Two speakers addressed the October VR meeting: Pat Ranald, of the Australian Fair Trade & Investment Network, AFTINET, and Peter Murphy of the Philippines Australia Union Link, PAUL.
AFTINET is, in the words of its own webpage, “a network of community organisations and individuals that has campaigned since 2000 for a fairer and more democratic global trade system, based on human rights and environmental sustainability.”
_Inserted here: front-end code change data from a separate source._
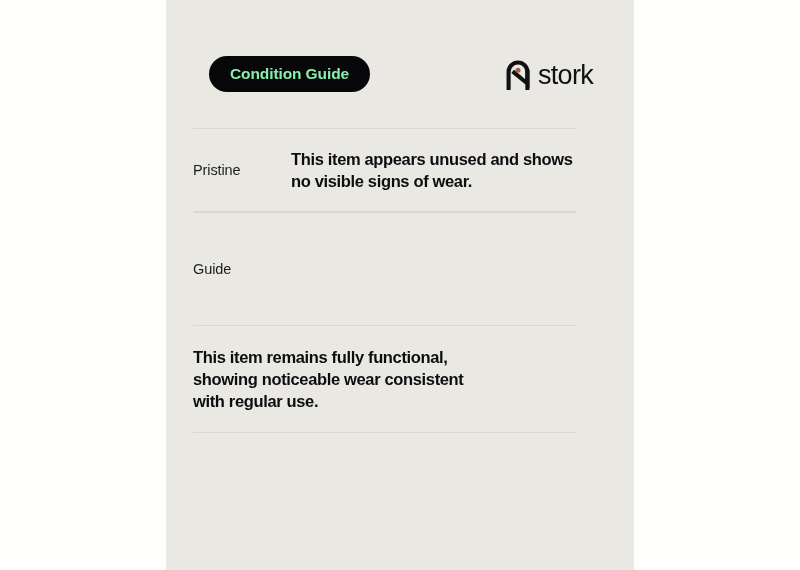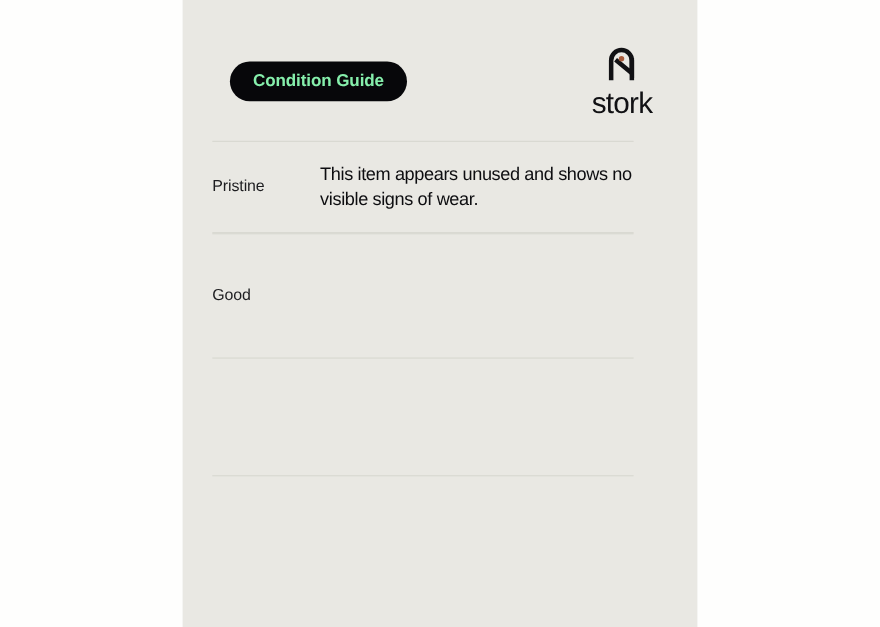"stork" .brand { flex-direction: column -> none }
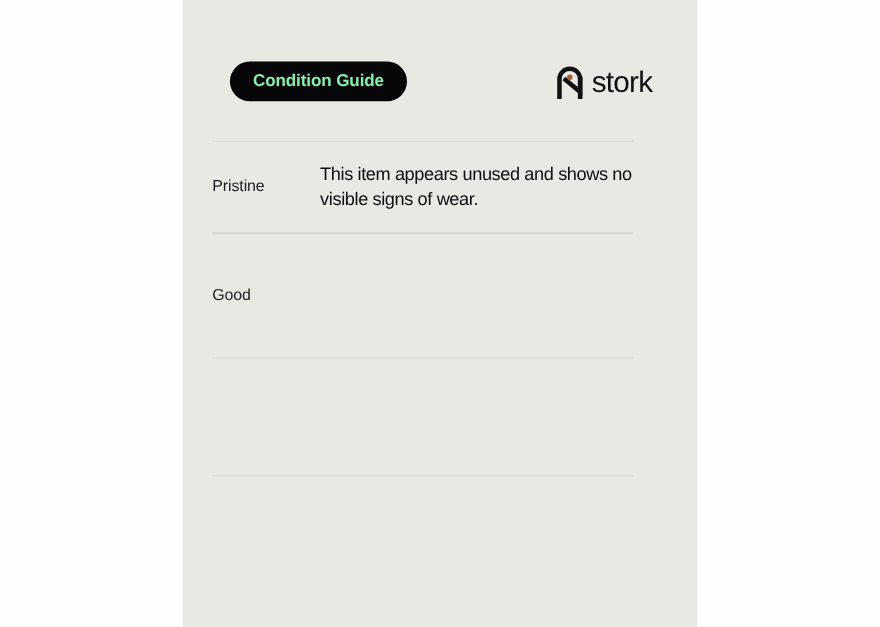"This item appears unused and" .row-desc { font-weight: normal -> bold }
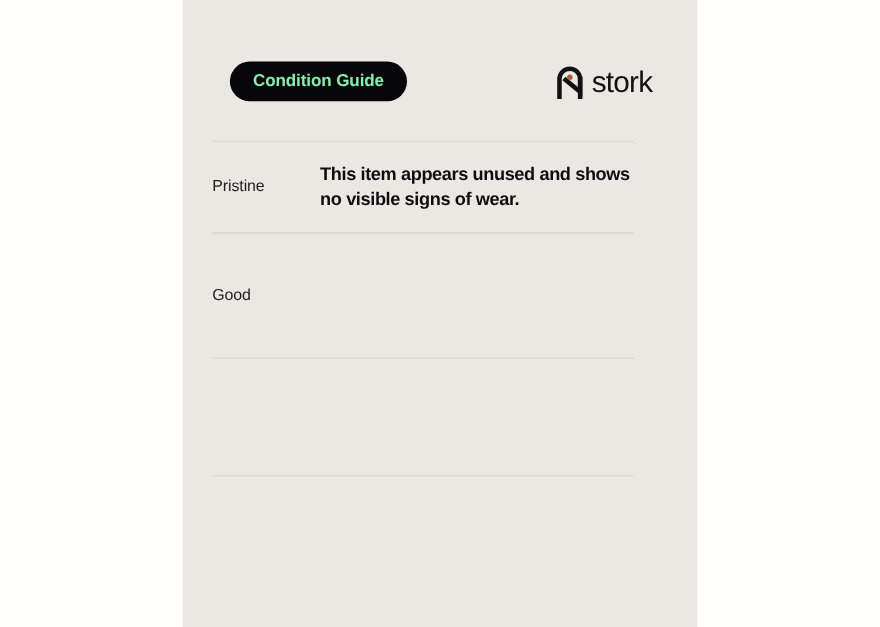"Good" div.row-label { text: Good -> Guide }
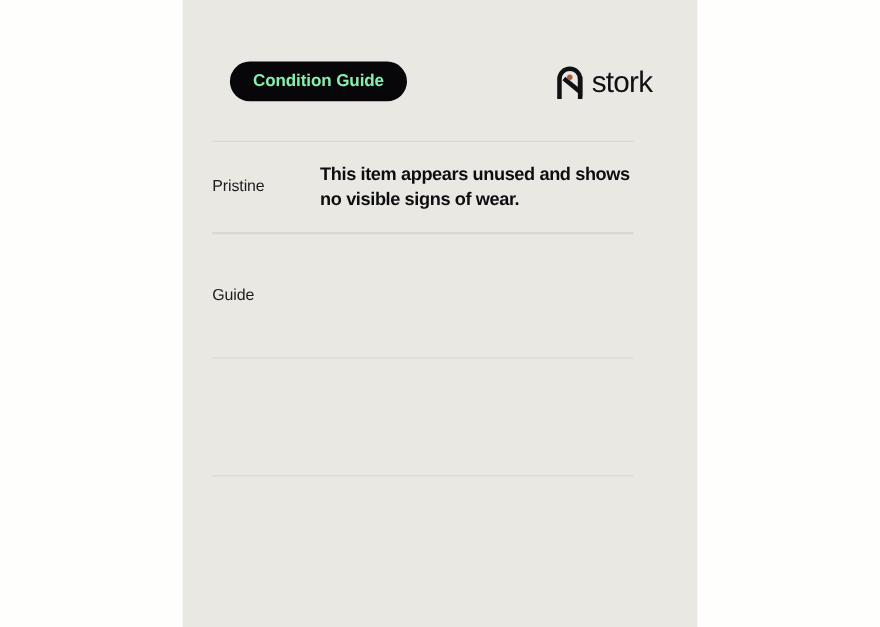"This item remains fully functional," div.row-desc { html: none -> <div>This item remains fully functional, showing noticeable wear consistent with regular use.</div> }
With its fifty or so component organisations it has been an enormously influential opposition to the worst of so-called “free trade” agreements like the TPP. As Pat explained, the TPP was not about free trade but was meant to let the US write the rules in this region, rather than China. Big corporations would get more power, and those outside the US would get more access to US markets. In the US, unions and NGOs influenced the Democratic Party, and the TPP didn’t manage to get the numbers in Congress. In Australia, a Senate enquiry found that there wasn’t support for the TPP.
Peter gave us a short history of the Philippines union movement. The KMU (Kilusang Mayo Uno, May First Labour Movement) was established in 1980. ACTU president Cliff Dolan made an issue of the gaoling of KMU members in the early 1980s, raising it with the Hawke government, and pressure from the Australians contributed to the release of these people. International links do make some leverage possible.
In 1990 there was a push-back against the unions in the Philippines, driven by US corporations. It became hard to run a union. Philippines union membership is now only at 1%, compared to 13% in Australia. Seventy per cent of Philippines workers are casuals; they are allowed to join a union after working for six months. If they do, the bosses sack them.
Photo: Peter Murphy addresses the Vintage Reds meeting; Pat Ranald looks on.